Not alone: Hear and Now project in Bedford
Aging gracefully9:00, 6th October 2017
Music has been shown to make a significant contribution to living happily and healthily in old age. Orchestras Live has been at the forefront of creating projects that address the concerns of an aging population in the UK, as well as spearheading research into the impact of music on the lives of the elderly. Jane Macpherson highlights the latest work in this field
This autumn sees a further groundswell in the recognition that the arts and culture play a key role maintaining health and wellbeing – especially in the latter stages of life. August’s introduction of Age Friendly Standards, Age of Creativity’s first arts festival for older people this October, and the recent addition of a sector support organisation, the Culture, Health and Wellbeing Alliance (CHWA), to Arts Council England’s national portfolio fund demonstrate the increasing intersection between performing arts and the health sectors.
Significantly, July 2017 saw the report from the All-Party Parliamentary Group on Arts, Health and Wellbeing Inquiry, Creative Health: The Arts for Health and Wellbeing, call for recognition of the powerful contribution the arts can make to our health and wellbeing. According to its findings, the arts can keep us well, aid recovery and support longer lives better lived, as well as helping to meet major challenges facing health and social care: aging, long term conditions, loneliness and mental health.

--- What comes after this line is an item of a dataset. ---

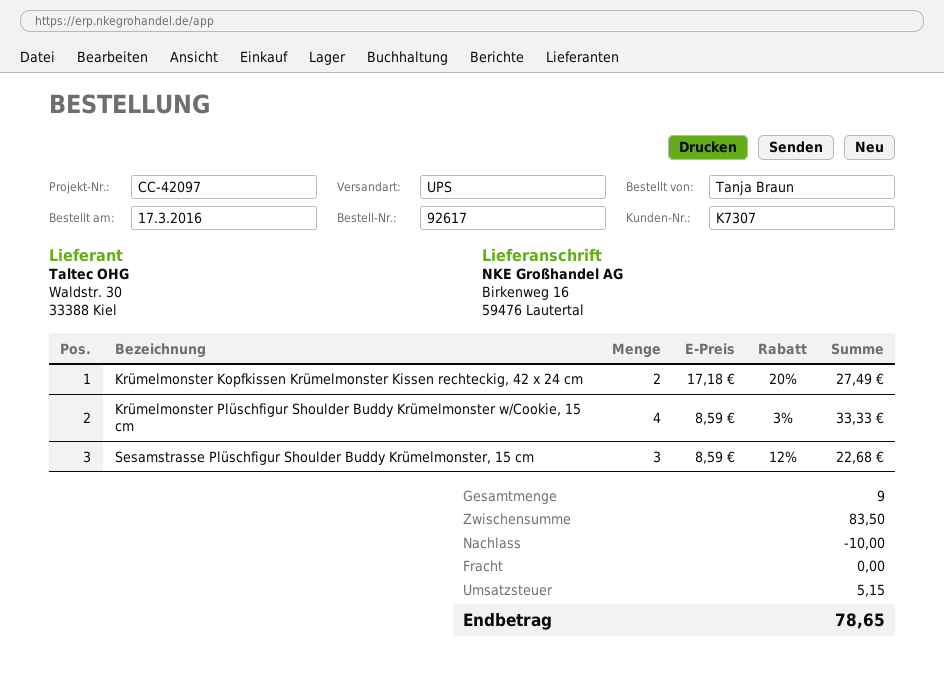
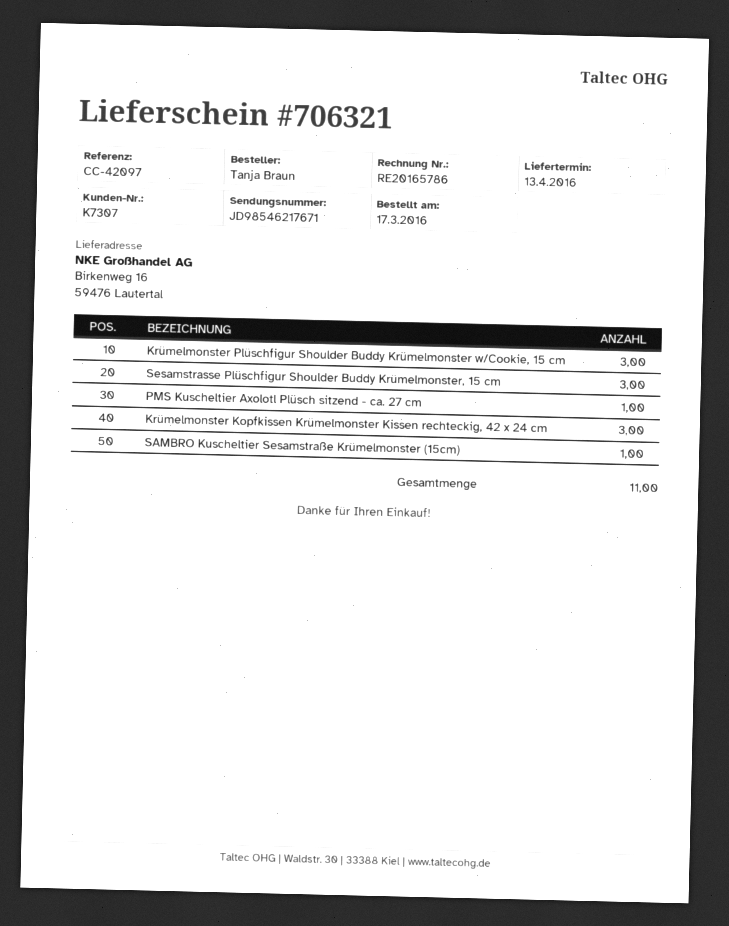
Krümelmonster Kopfkissen Krümelmonster Kissen rechteckig, 42 x 24 cm: 2 -> 3
Krümelmonster Plüschfigur Shoulder Buddy Krümelmonster w/Cookie, 15 cm: 4 -> 3
PMS Kuscheltier Axolotl Plüsch sitzend - ca. 27 cm: none -> 1
SAMBRO Kuscheltier Sesamstraße Krümelmonster (15cm): none -> 1
total quantity: 9 -> 11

Music has long been heralded as holding physiological benefits, and Orchestras Live believes that live orchestral music has the power to inspire people for a lifetime. As well as developing bespoke projects in response to that demand at a local and regional level, Orchestras Live is contributing to further evaluation and research that will improve overall understanding both of the impact of this work and principles for success. The success of its projects around the country in the last ten years has demonstrated the demand for life-enriching well-being projects, especially for those in the later stages of life.
Building on a highly successful pilot project (Essex Folk, 2015), Orchestras Live and Sinfonia Viva will be collaborating this month with older people, care staff and local communities in Brentford to compose songs celebrating aspects of their lives past and present. The project will culminate in a public performance of their new songs alongside the orchestra.
A strand of academic evaluation by Anglia Ruskin University is embedded in the project, supported by a research grant from Arts Council England, and will focus on the benefits of the arts in developing relationships between older people, care workers and their surrounding communities.
The daughter of an Essex Folk participant writes to the project team, ‘A thank you seems simple, but thank you for including mum in your musical extravaganza. It was all she’s talked about she enjoyed it so much. She was so stimulated, something I’ve not seen for years.’ In the words of another correspondent: ‘Elderly people have little or no chance of live orchestral music, and to be part of the team producing such an experience is truly uplifting, as well as stimulating and unforgettable … The atmosphere today was one of warmth, camaraderie and passion, and I sincerely hope you will be able to do many more of these events to help elderly people make the most of their latter years.’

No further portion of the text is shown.